Psicólogo, profesor de escritura creativa y músico salmantino, Hugo Clemente saltó a la palestra literaria en 2012 con la novela surfera “Cuaderno de agua”. “Fast” redobla su apuesta con sus impresiones como nomigrante (definición propia) durante unos meses a ese país tan desmesurado, duro y contradictorio que son los Estados Unidos (concretamente, la ciudad de Boston), en 2014. De Lorca a Sender, Verdú, José Hierro o Muñoz Molina, es casi una ilustre tradición literaria local: la perplejidad ibérica ante el despliegue de individualismo feroz, el materialismo radical y otras características singulares de una sociedad que, además de su dureza de origen, no parece atravesar precisamente su momento de gloria (Pinker me desmentiría, por supuesto).

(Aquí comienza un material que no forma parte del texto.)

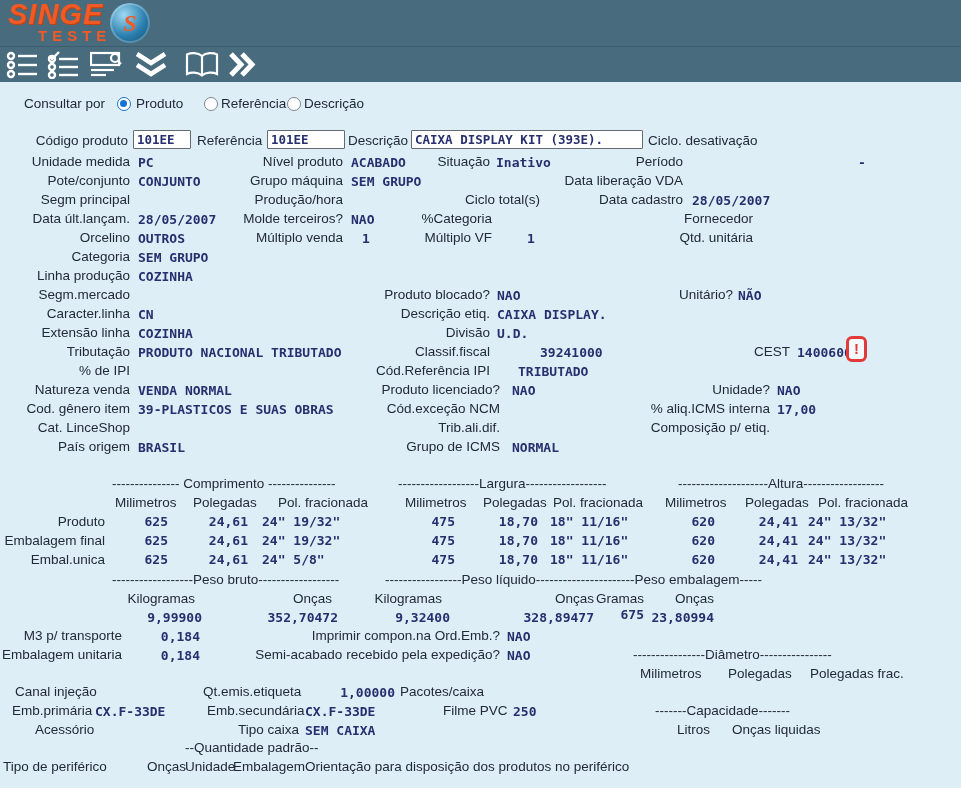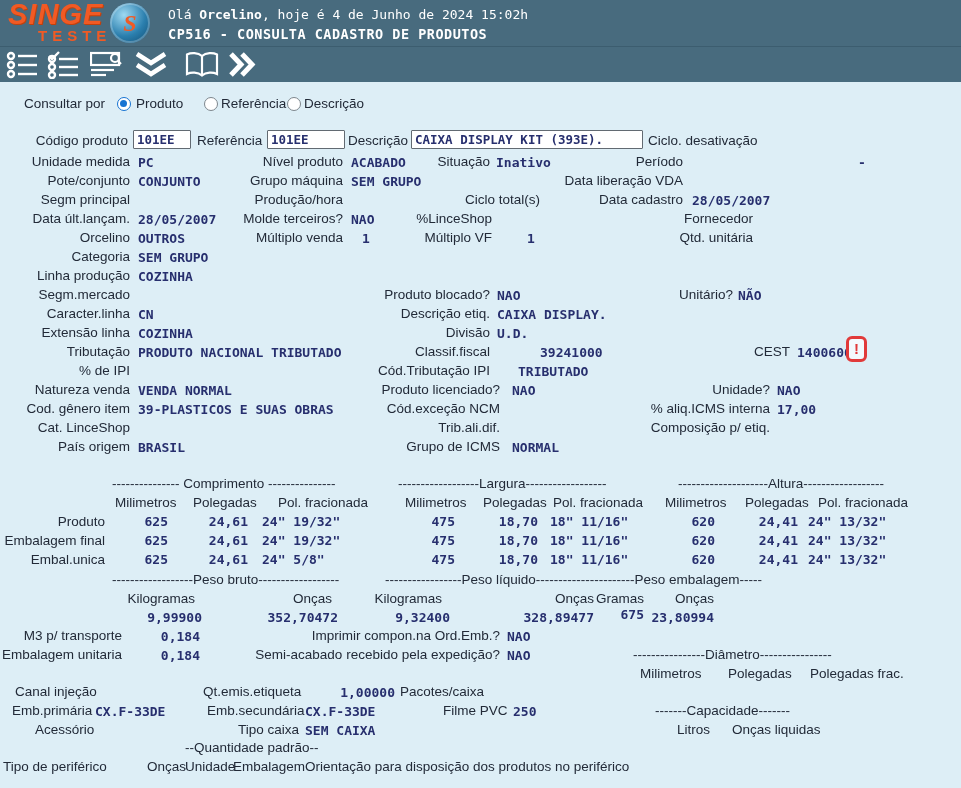"Olá Orcelino, hoje é 4" div.greet { html: <div><span>Olá </span><span>Orcelino</span><span>, hoje é 4 de Junho de 2024 15:02h</span></div> -> none }
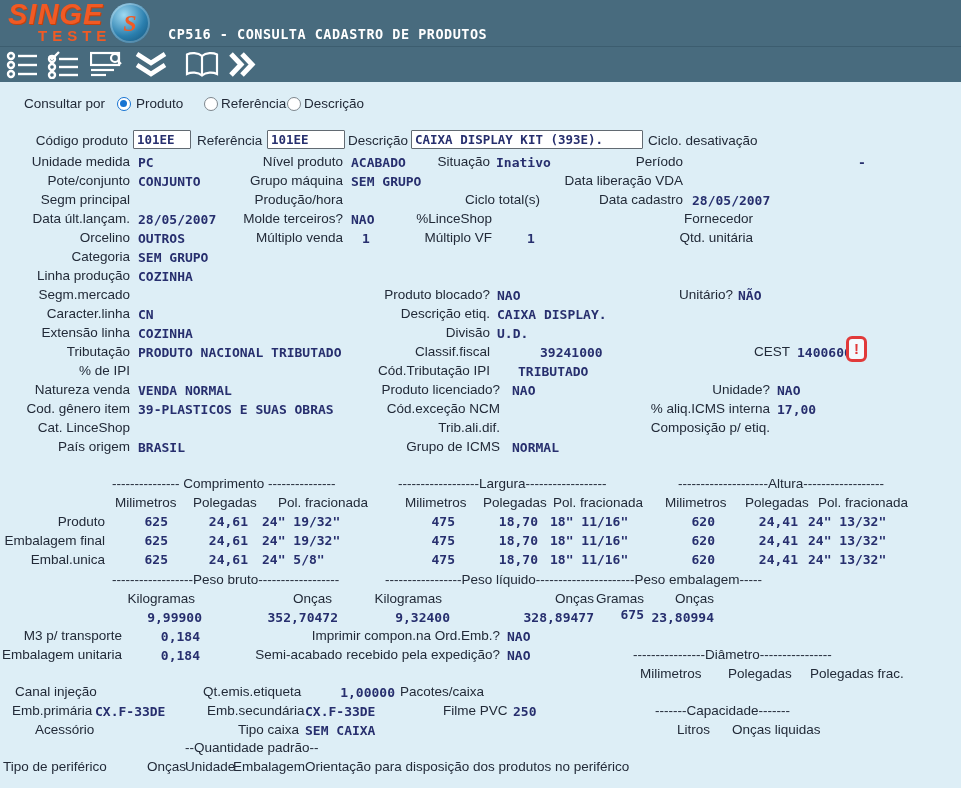"CP516 - CONSULTA CADASTRO DE" div.scr-title { html: <div>CP516 - CONSULTA CADASTRO DE PRODUTOS</div> -> none }
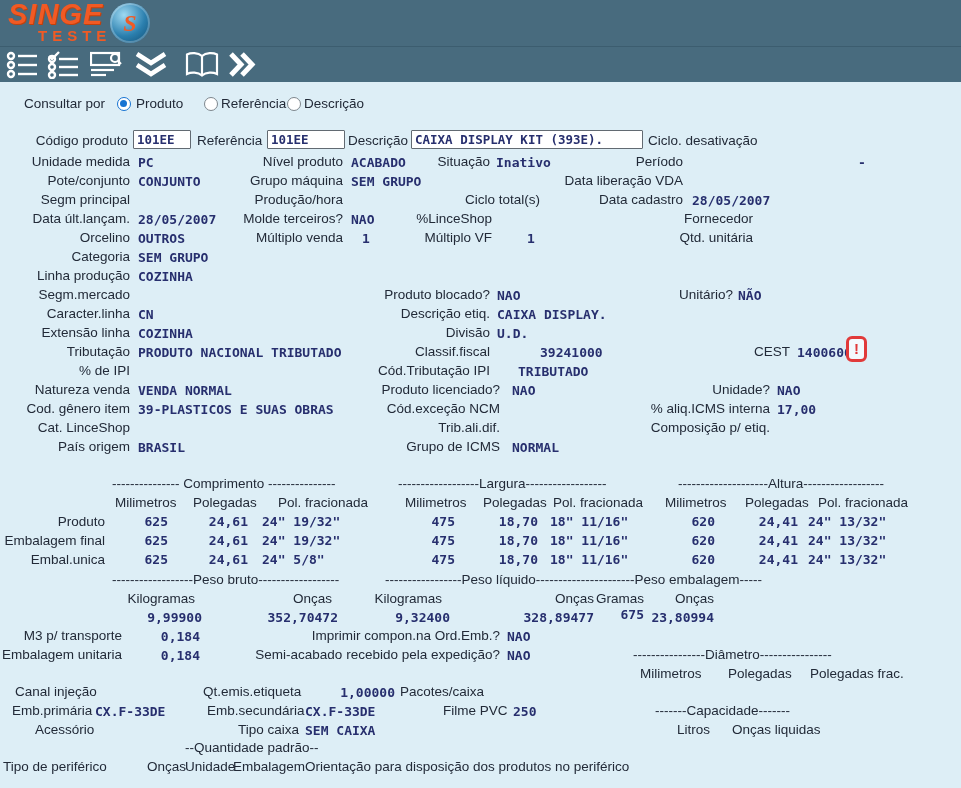"%LinceShop" span.lb { text: %LinceShop -> %Categoria }
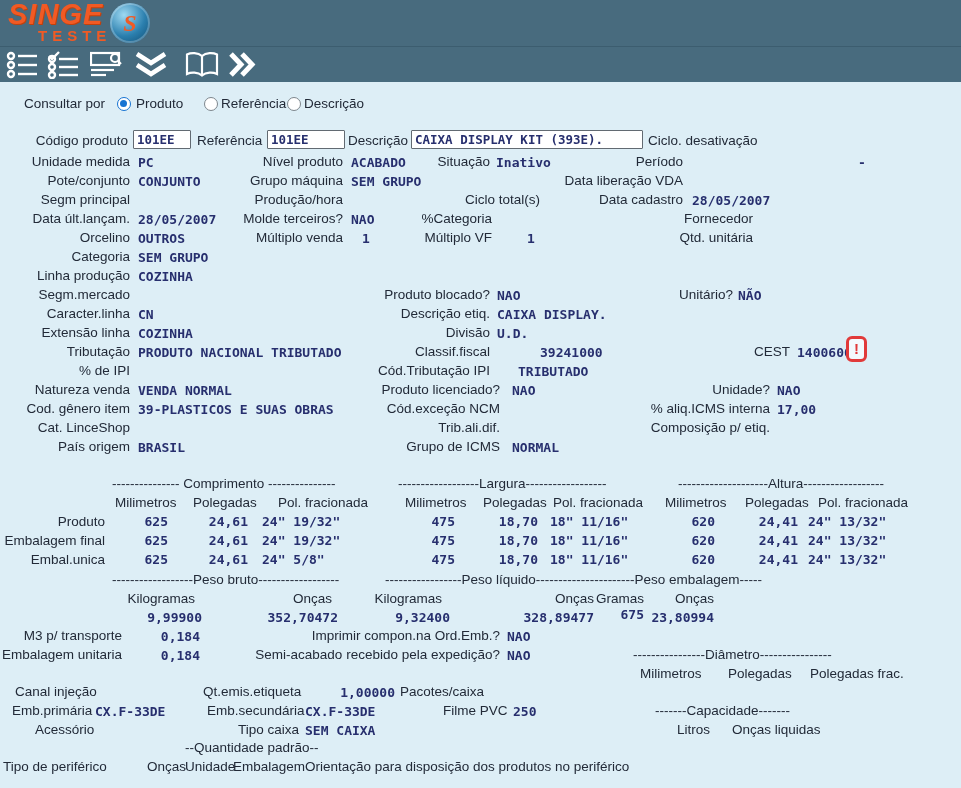"Cód.Tributação IPI" span.lb { text: Cód.Tributação -> Cód.Referência }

Clemente ejerce de voz descreída de toda una generación golpeada por la precariedad económica. Presentado en versión bilingüe -inglés y español- y con fotografías, ilustraciones, curiosos juegos tipográficos como el tamaño minúsculo de la fuente que crece desde las primeras páginas e incluso una playlist, las reflexiones combinan el tono desolado y sarcástico con ideas sobre el mundo post-crisis precarizado, referencias cinéfilas (de Errol Flynn a “El resplandor” y Ray Liotta) y algún toque pop (su encuentro en el aeropuerto de Madrid con León Benavente, un libro de segunda mano de Leonard Cohen con una misteriosa dedicatoria…). En una especie de diario íntimo a corazón abierto, Estados Unidos se transfigura en insaciable sistema digestivo de gente (“fast”, además de “rápido”, significa “ayuno”), metáfora inquietante que probablemente le sea familiar a todos aquellos europeos que hayan emprendido la exigente aventura americana.

Escritura quirúrgica con toques líricos que no rehuye las anécdotas más o menos sombrías (vecina chalada, el trauma del agente de aduana casi inhumano que muchos hemos vivido en diferentes grados…), toques de humor seco e incluso reflexiones casi ensayísticas -como cuando disecciona la adicción al azúcar-, la implacable cultura del éxito o el abuso de auriculares por parte de la población local. La amarga visión de Clemente se expresa en frases como “La soledad, esta soledad que se padece en lugar de degustarse, es el gran efecto colateral de la libertad contemporánea”. Esa libertad que ha hecho tan grande aquel país, pero que tiene un inevitable reverso tenebroso que todo europeo debería conocer para relativizar sus miserias.